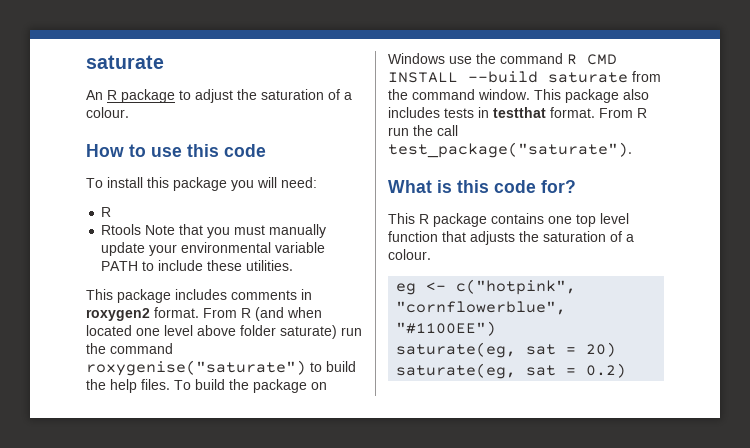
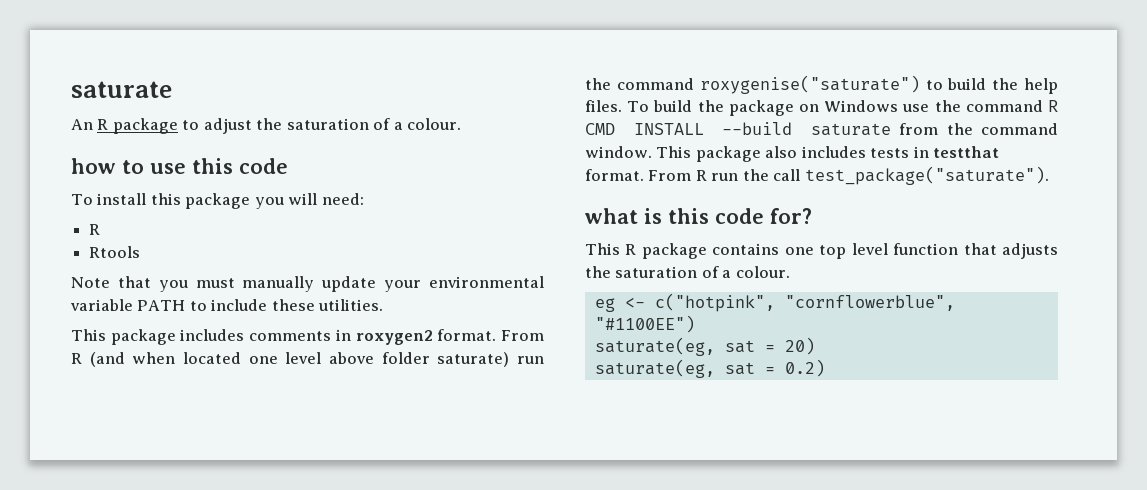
- How to use this code
+ how to use this code
- Rtools Note that you must manually update your environmental variable PATH to include these utilities.
+ Rtools
+ Note that you must manually update your environmental variable PATH to include these utilities.
- What is this code for?
+ what is this code for?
────────────────
> **Exercise aim**
Count the lines above that contain the word "PATH". Give only the number.

> **Answer to the problem**
2